From: "Stephen C. Tweedie" <sct@redhat.com>
To: "Stephen C. Tweedie" <sct@redhat.com>
Cc: Alan Cox <number6@the-village.bc.nu>,
linux-mm@kvack.org, Rik van Riel <H.H.vanRiel@fys.ruu.nl>,
linux-kernel@vger.rutgers.edu
Subject: Re: Tiny one-line fix to swap readahead
Date: Thu, 10 Dec 1998 19:22:30 GMT [thread overview]
Message-ID: <199812101922.TAA17817@dax.scot.redhat.com> (raw)
In-Reply-To: <199812082259.WAA00875@dax.scot.redhat.com>
Hi,
On Tue, 8 Dec 1998 22:59:09 GMT, "Stephen C. Tweedie" <sct@redhat.com>
said:
> I just noticed this when experimenting with a slightly different swapin
> optimisation: swapping in entire 64k aligned blocks rather than doing
> strict readahead.
Right, that optimisation now seems to be running happily, including
aligned pagein of mmap()ed regions as well as aligned cluster swapin.
The patch below is against 2.1.131-ac7. The principle behind swapping
in aligned clusters is that we can rapidly page in entire large blocks
of a vm without having to worry about small holes between the regions we
read in when we are doing random access reads.
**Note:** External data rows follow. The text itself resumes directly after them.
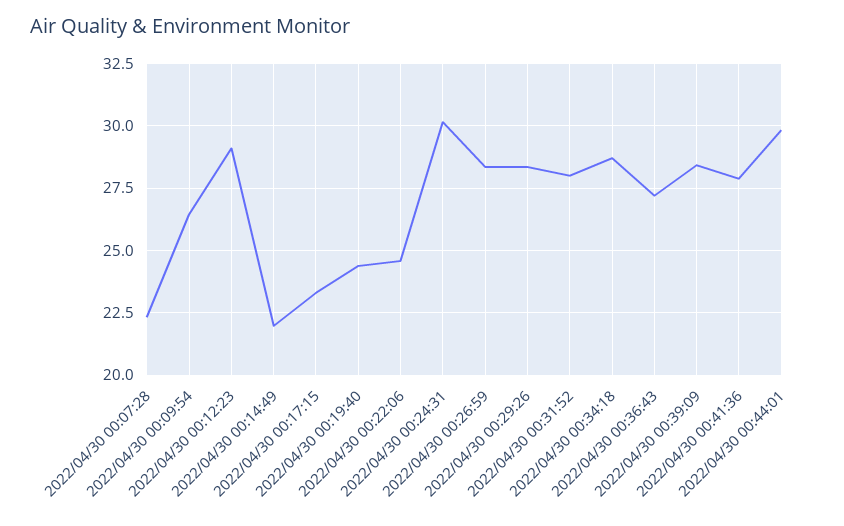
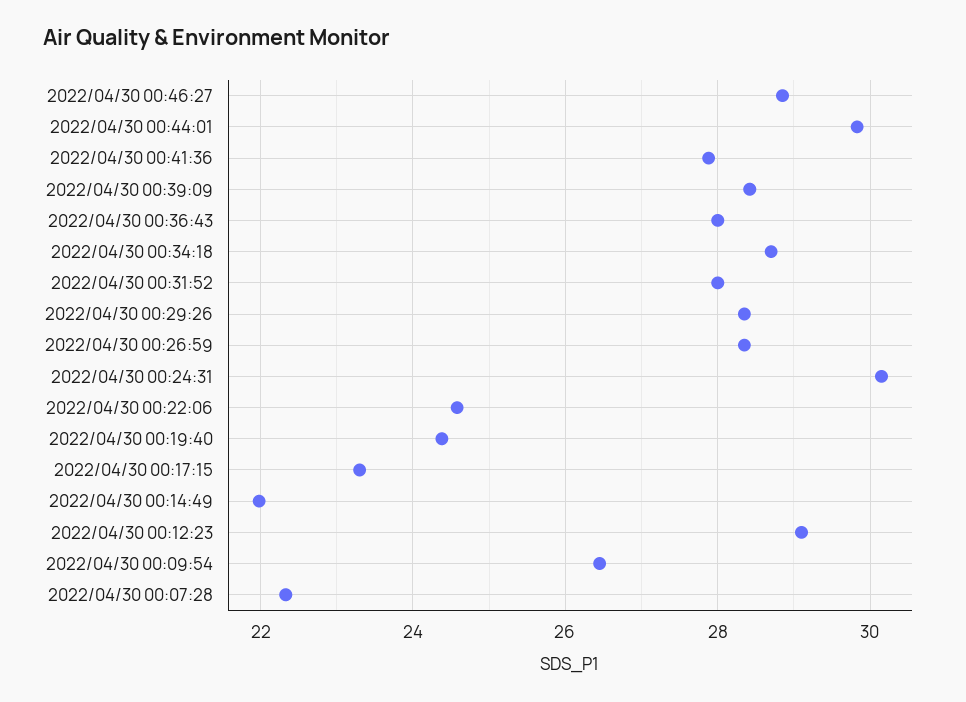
2022/04/30 00:36:43: 27.25 -> 28
2022/04/30 00:46:27: none -> 28.8

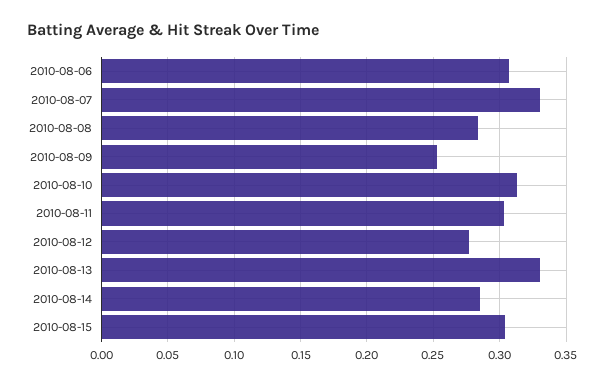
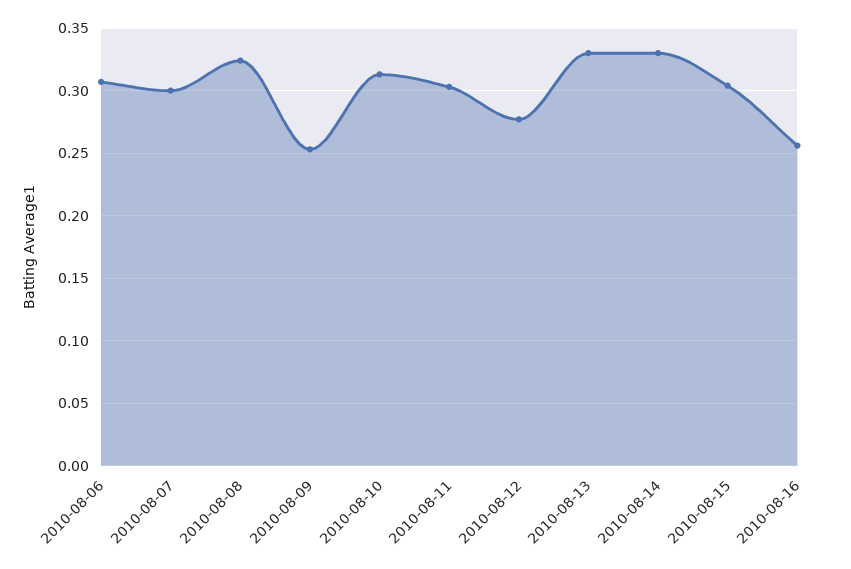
2010-08-07: 0.33 -> 0.3
2010-08-08: 0.285 -> 0.325
2010-08-14: 0.285 -> 0.33
2010-08-16: none -> 0.255

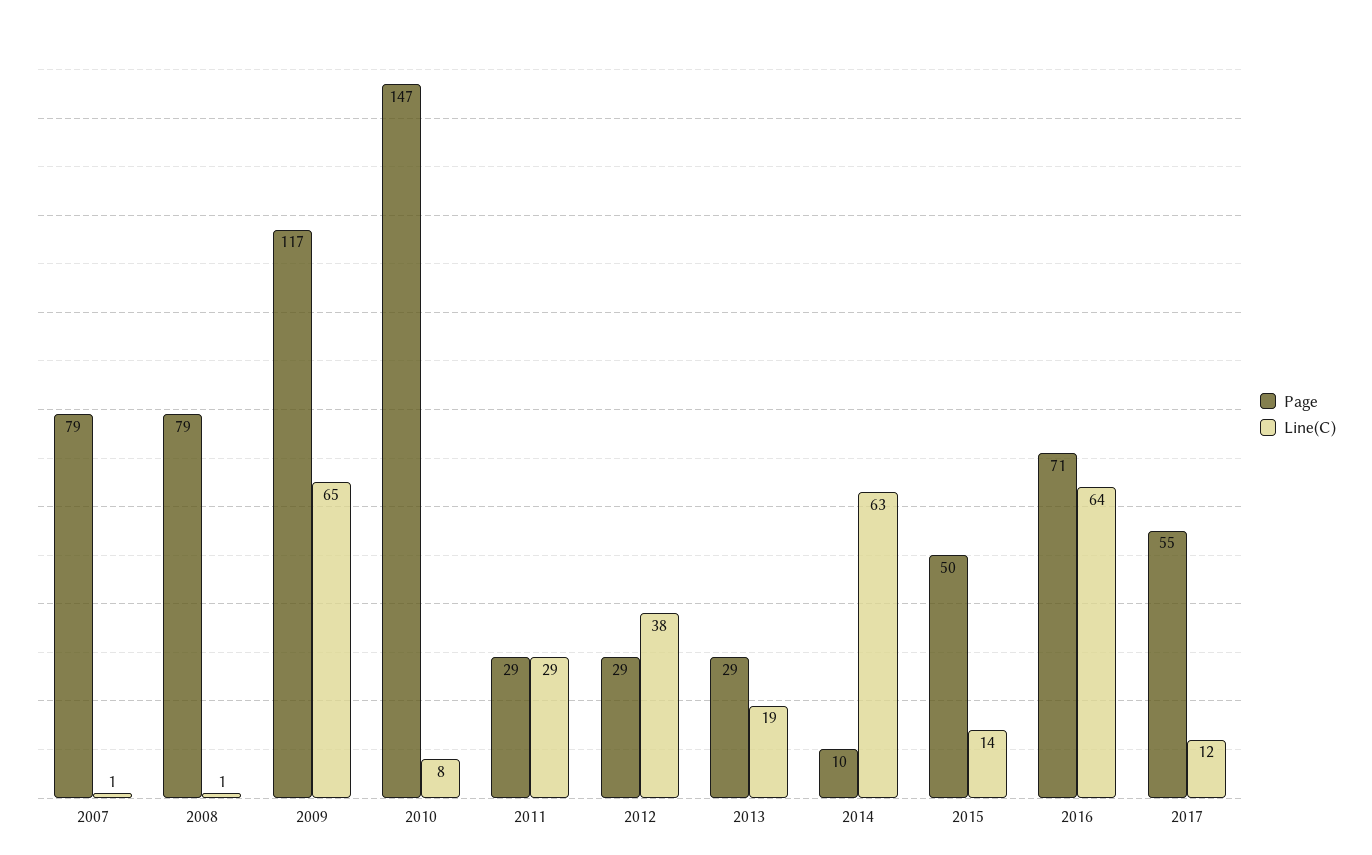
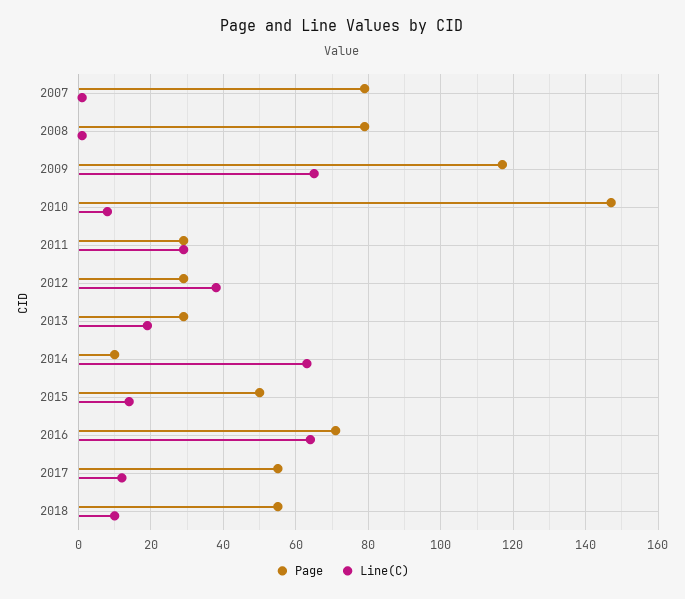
Page, 2018: none -> 55
Line(C), 2018: none -> 10

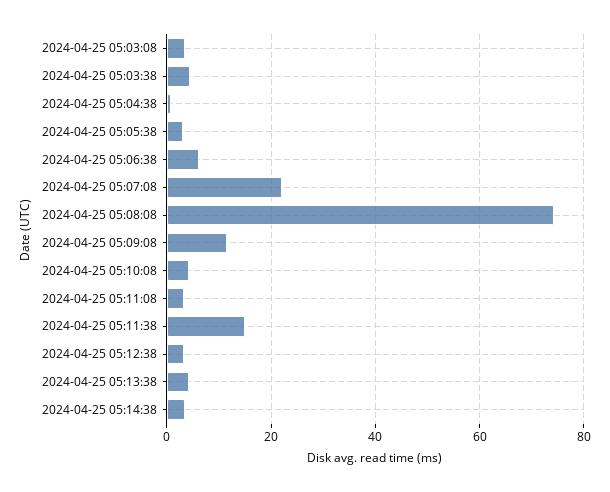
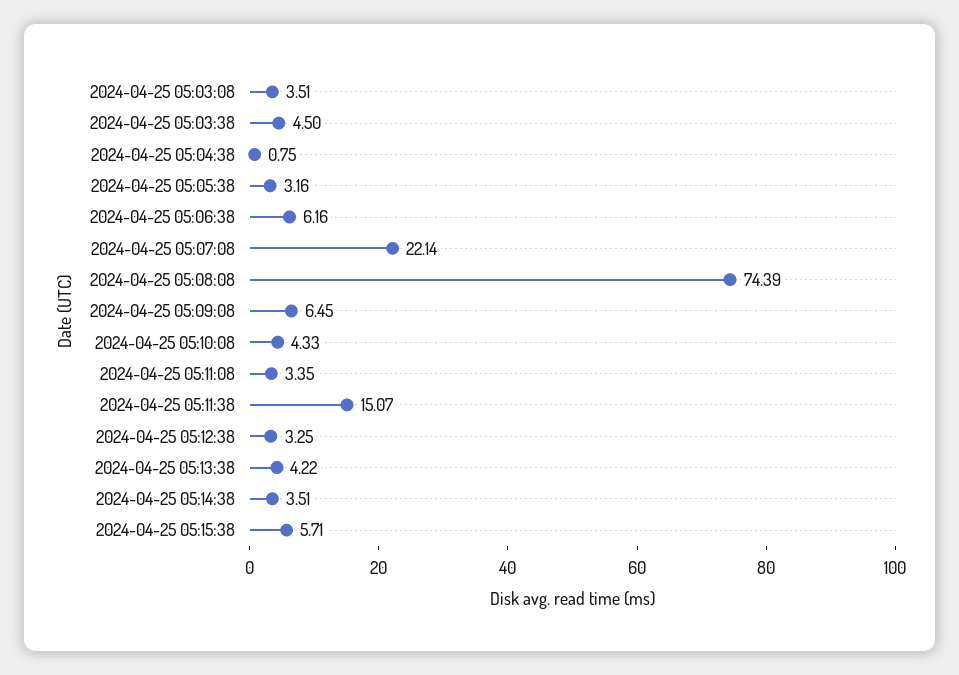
2024-04-25 05:09:08: 12 -> 6.45
2024-04-25 05:15:38: none -> 5.71

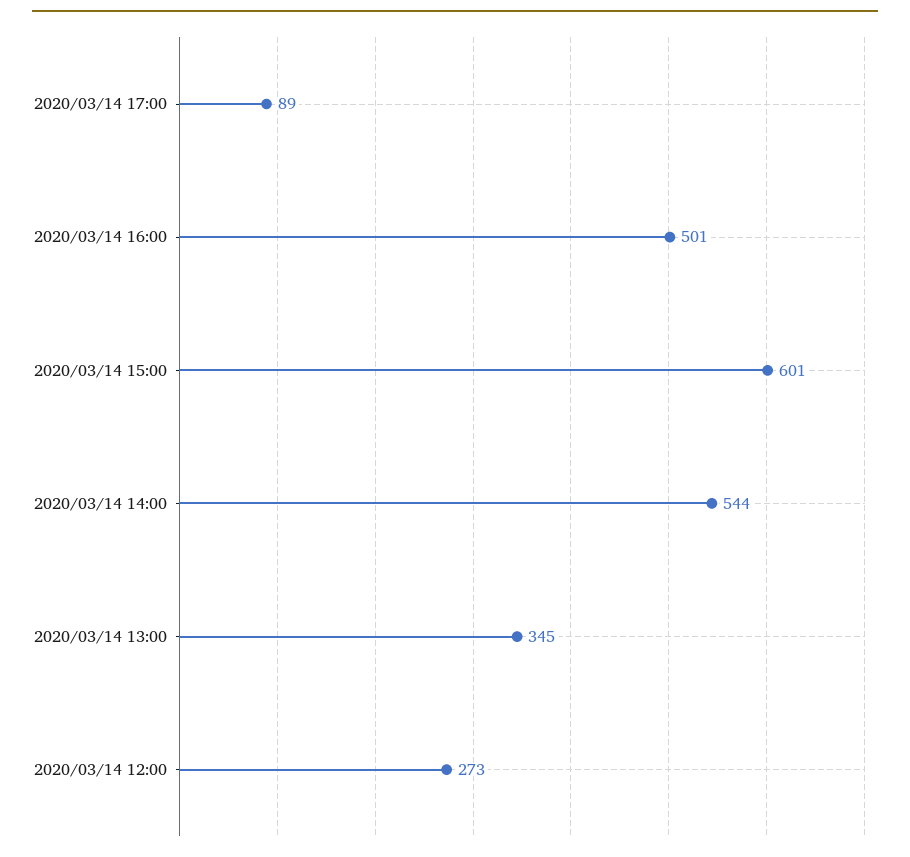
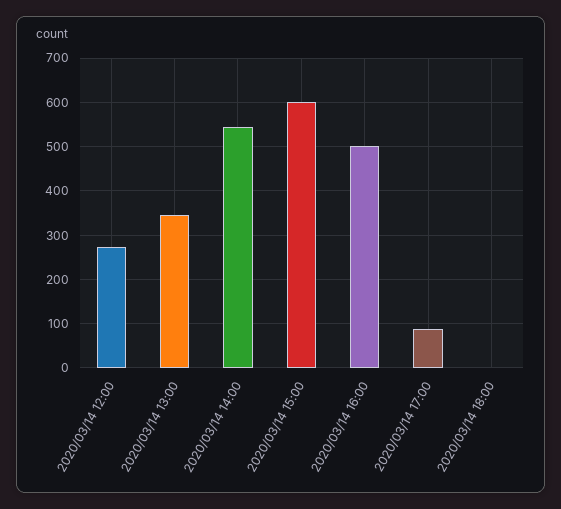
2020/03/14 18:00: none -> 0

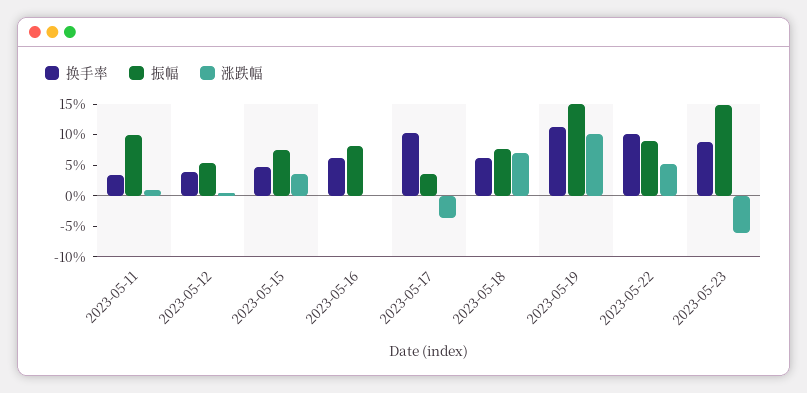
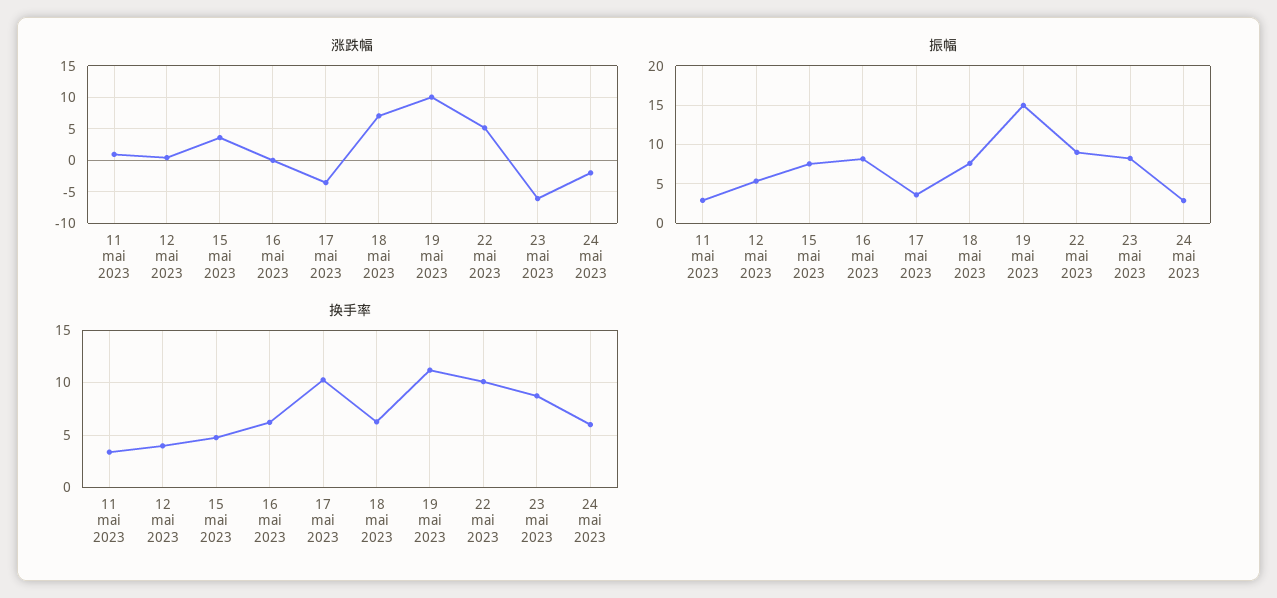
振幅, 2023-05-11: 10 -> 3
振幅, 2023-05-23: 15 -> 8
涨跌幅, 24 mai 2023: none -> -2
振幅, 24 mai 2023: none -> 3
换手率, 24 mai 2023: none -> 6

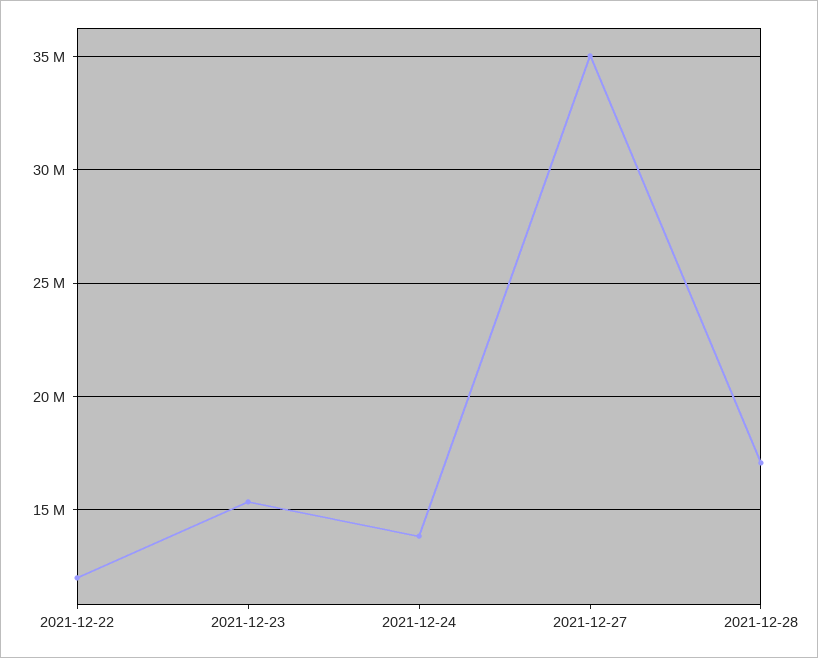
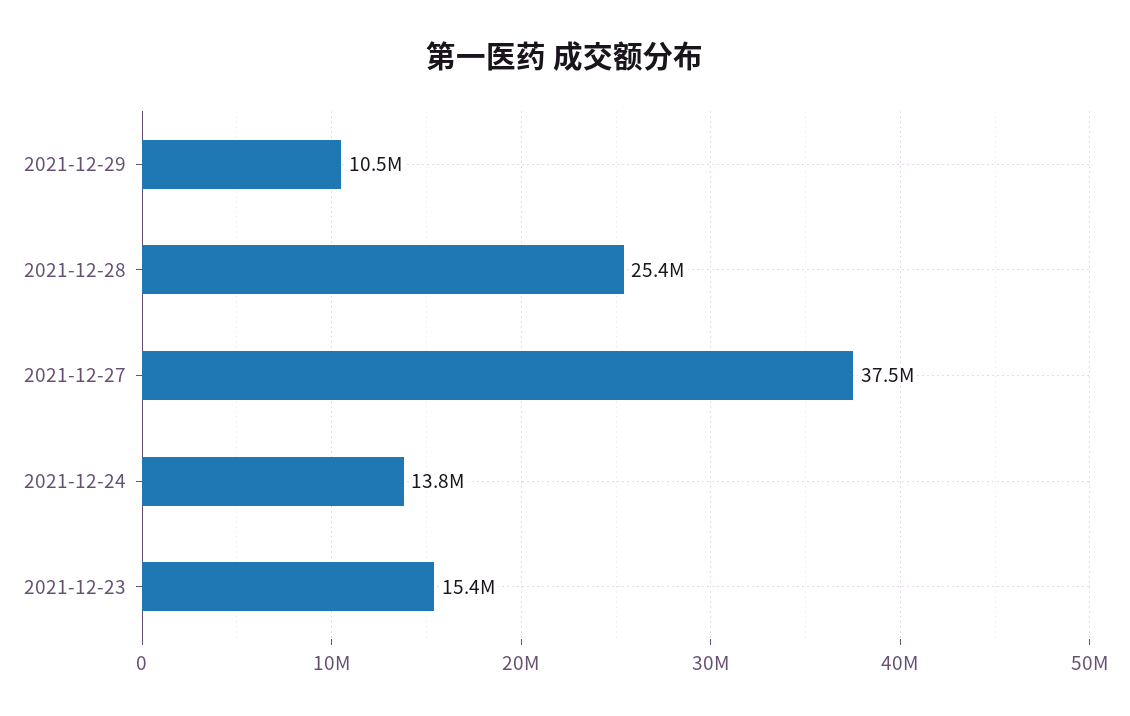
2021-12-22: 12000000 -> none
2021-12-27: 35000000 -> 37500000
2021-12-28: 17000000 -> 25400000
2021-12-29: none -> 10500000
Performance is *markedly* improved, even against ac7, which was itself
the fastest vm I have ever benchmarked. 4MB boots comfortably. 8MB
compiles defrag over NFS in under four minutes: ac7 took 4:30 and even
2.0 took over 5 minutes. Application startup is improved across the
board and even in 64MB, switching between X desktops is much faster than
before.
The default pagein cluster size is 16k (4 pages) for 16MB memory or
less; 32k for 32MB or less; otherwise 64MB. This is tunable via
/proc/sys/vm/swap_cluster.
This patch also includes the swap readahead bugfix to avoid touching
SWAP_MAP_BAD swap pages.
Enjoy,
Stephen.
----------------------------------------------------------------
--- include/linux/mm.h.~1~ Thu Dec 10 16:38:41 1998
+++ include/linux/mm.h Thu Dec 10 16:47:17 1998
@@ -11,6 +11,7 @@
extern unsigned long max_mapnr;
extern unsigned long num_physpages;
extern void * high_memory;
+extern int swap_cluster;
#include <asm/page.h>
#include <asm/atomic.h>
--- include/linux/swap.h.~1~ Thu Dec 10 16:38:42 1998
+++ include/linux/swap.h Thu Dec 10 16:47:25 1998
@@ -69,6 +69,9 @@
/* linux/ipc/shm.c */
extern int shm_swap (int, int);
+/* linux/mm/swap.c */
+extern void swap_setup (void);
+
/* linux/mm/vmscan.c */
extern int try_to_free_pages(unsigned int gfp_mask, int count);
--- include/linux/sysctl.h.~1~ Thu Dec 10 16:38:42 1998
+++ include/linux/sysctl.h Thu Dec 10 16:43:29 1998
@@ -111,7 +111,8 @@
VM_BUFFERMEM=6, /* struct: Set buffer memory thresholds */
VM_PAGECACHE=7, /* struct: Set cache memory thresholds */
VM_PAGERDAEMON=8, /* struct: Control kswapd behaviour */
- VM_PGT_CACHE=9 /* struct: Set page table cache parameters */
+ VM_PGT_CACHE=9, /* struct: Set page table cache parameters */
+ VM_SWAP_CLUSTER=10 /* int: set number of pages to swap together */
};
--- kernel/sysctl.c.~1~ Thu Dec 10 16:38:43 1998
+++ kernel/sysctl.c Thu Dec 10 17:04:19 1998
@@ -242,6 +242,8 @@
&pager_daemon, sizeof(pager_daemon_t), 0644, NULL, &proc_dointvec},
{VM_PGT_CACHE, "pagetable_cache",
&pgt_cache_water, 2*sizeof(int), 0600, NULL, &proc_dointvec},
+ {VM_SWAP_CLUSTER, "swap_cluster",
+ &swap_cluster, sizeof(int), 0600, NULL, &proc_dointvec},
{0}
};
--- mm/filemap.c.~1~ Thu Dec 10 16:38:10 1998
+++ mm/filemap.c Thu Dec 10 16:43:29 1998
@@ -231,6 +231,7 @@
page = mem_map;
}
} while (count_max > 0 && count_min > 0);
+ schedule();
return 0;
}
@@ -974,7 +975,7 @@
struct file * file = area->vm_file;
struct dentry * dentry = file->f_dentry;
struct inode * inode = dentry->d_inode;
- unsigned long offset;
+ unsigned long offset, reada, i;
struct page * page, **hash;
unsigned long old_page, new_page;
@@ -1035,7 +1036,19 @@
return new_page;
no_cached_page:
- new_page = __get_free_page(GFP_USER);
+ /*
+ * Try to read in an entire cluster at once.
+ */
+ reada = offset;
+ reada >>= PAGE_SHIFT;
+ reada = (reada / swap_cluster) * swap_cluster;
+ reada <<= PAGE_SHIFT;
+
+ for (i=0; i<swap_cluster; i++, reada += PAGE_SIZE)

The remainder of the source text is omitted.